Ruth-Ann E. Toups
You Can Write a Will Here There and Everywhere!
Can you write a will in your car? Sure! Can you write a will on a napkin at a bar? Absolutely! Can you write a will on jar? Definitely! Should you write a will in your car, on a napkin at a bar, or on a jar? Probably not.
Handwritten wills, known as holographic wills, can be valid in Texas if they meet all the legal requirements. However, they can also create more issues than they solve. Holographic wills require many more steps to probate. More individuals must attend the hearing, more individuals must be notified, and more individuals’ consent is required to avoid the executor having to post bond and be under court supervision. Generally, the increased costs at probate make a hand written will much more expensive than a typed and witnessed (attested) will.
Additionally, when you take writing a will into your own hands, your common sense may steer you in the wrong direction. In almost every other aspect of our lives, specific over general is preferred. We want to make sure everyone understands exactly what service they are providing or receiving. When writing a will, however, listing every item or piece of property you own can open you up to partial intestacy when you forget to list one tract of property or a bank account. Now, even though you have a will, the left out property may be going to someone other than who you named in your handwritten will and will require a pretty complex partial intestacy probate proceeding.
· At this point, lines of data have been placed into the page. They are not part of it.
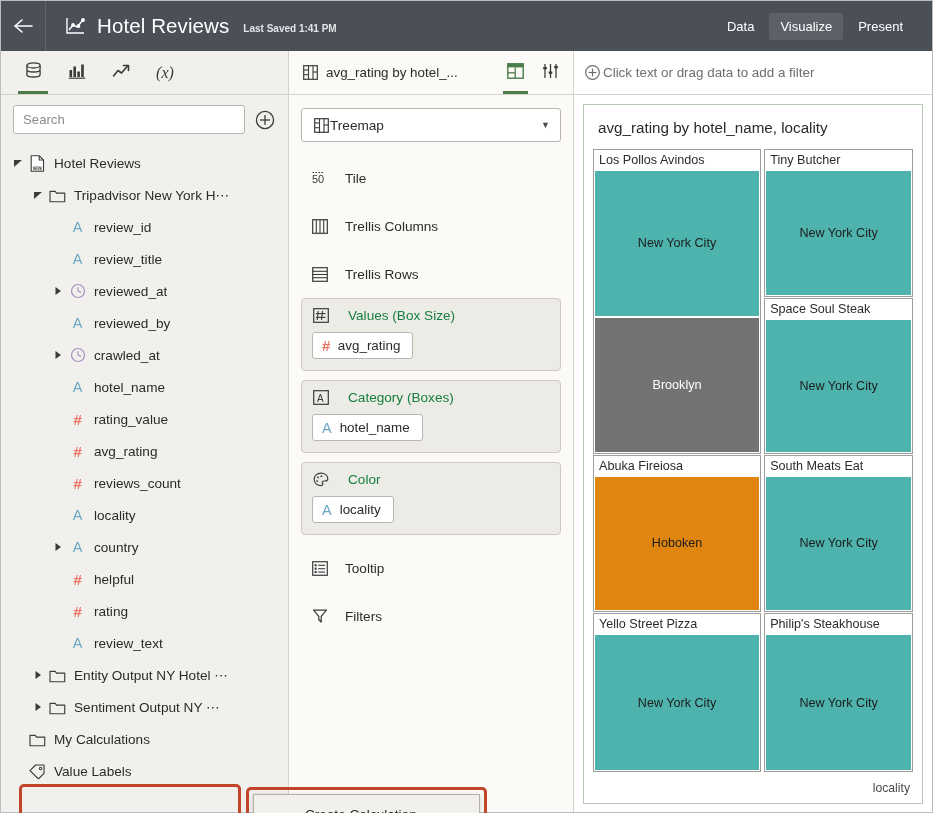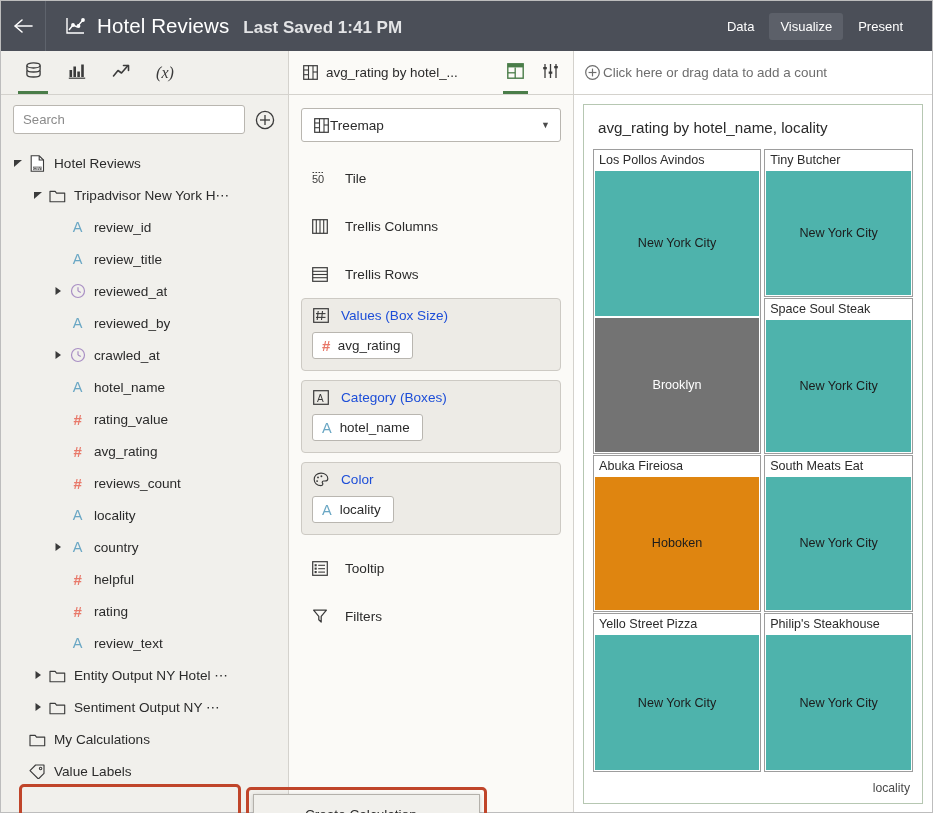"Last Saved 1:41 PM" .saved-text { font-size: 17px -> 10px }
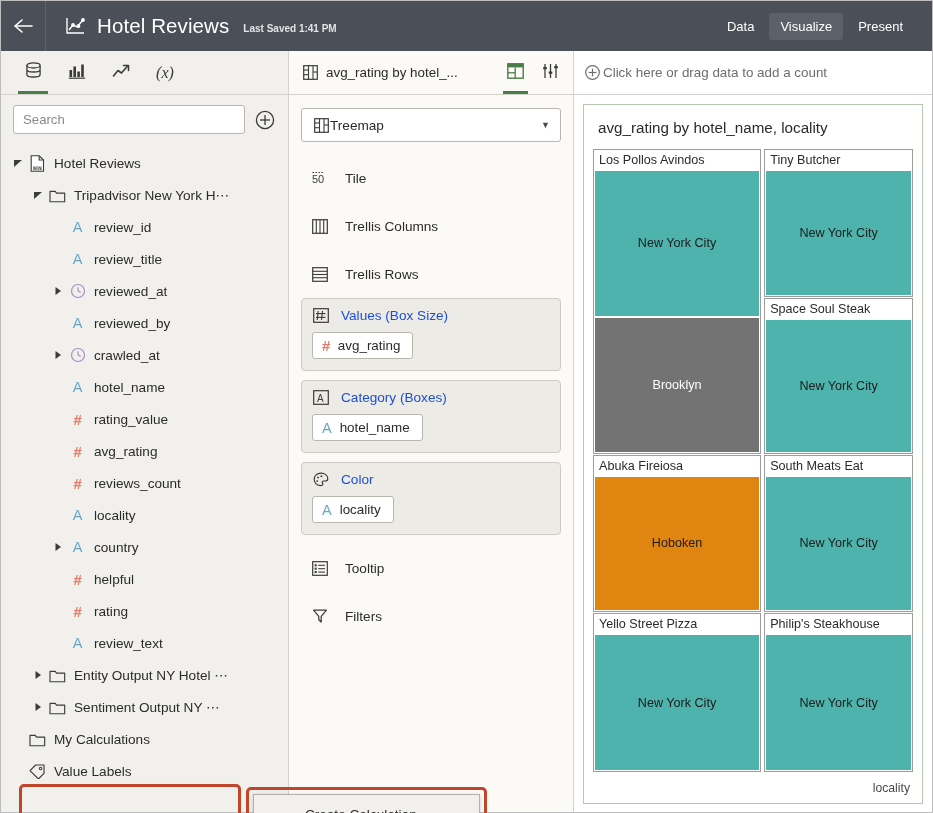"Click here or drag data" span { text: here or drag data to add a count -> text or drag data to add a filter }
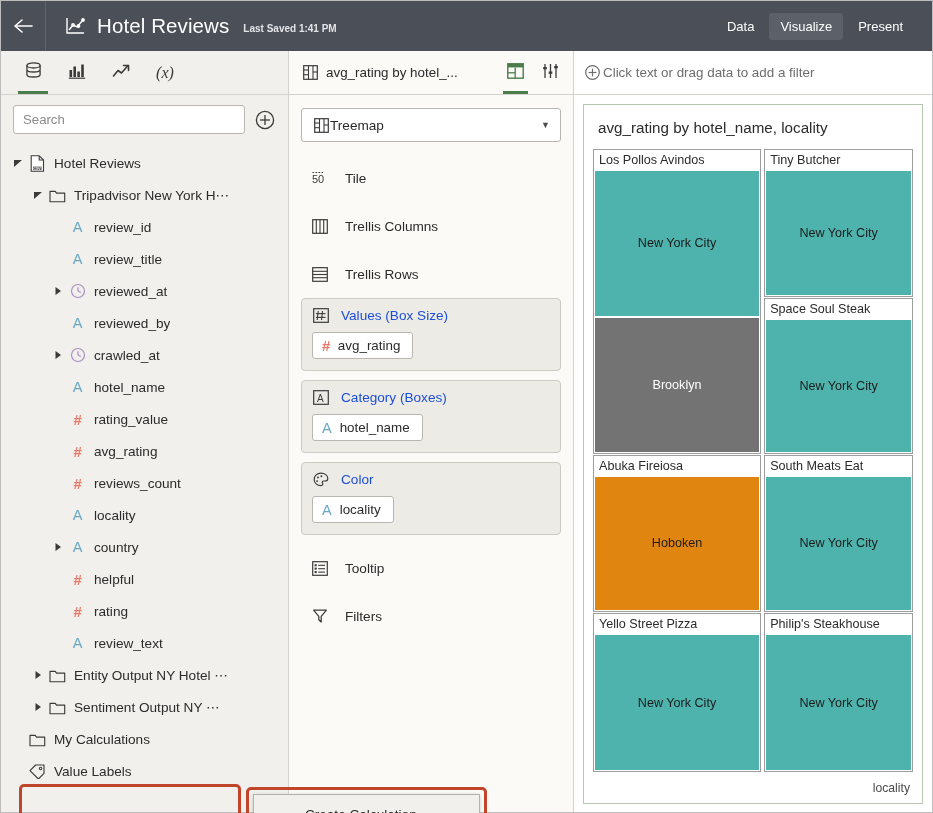"Values (Box Size)" .shelf-title { color: #1d4ed8 -> #15803d; gap: 11px -> 18px }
Finally, holographic wills are also more likely to be challenged. First, a holographic will does not have to be witnessed or notarized. Without these three disinterested parties present, it is easier to assert that someone either did not write a will themselves, was coerced to write a will, or did not have capacity to write a will. Second, a holographic will can open a Pandora’s box of handwriting analysis challenges.
While a holographic will can sometimes be better than no will at all it is certainly not the preferred method.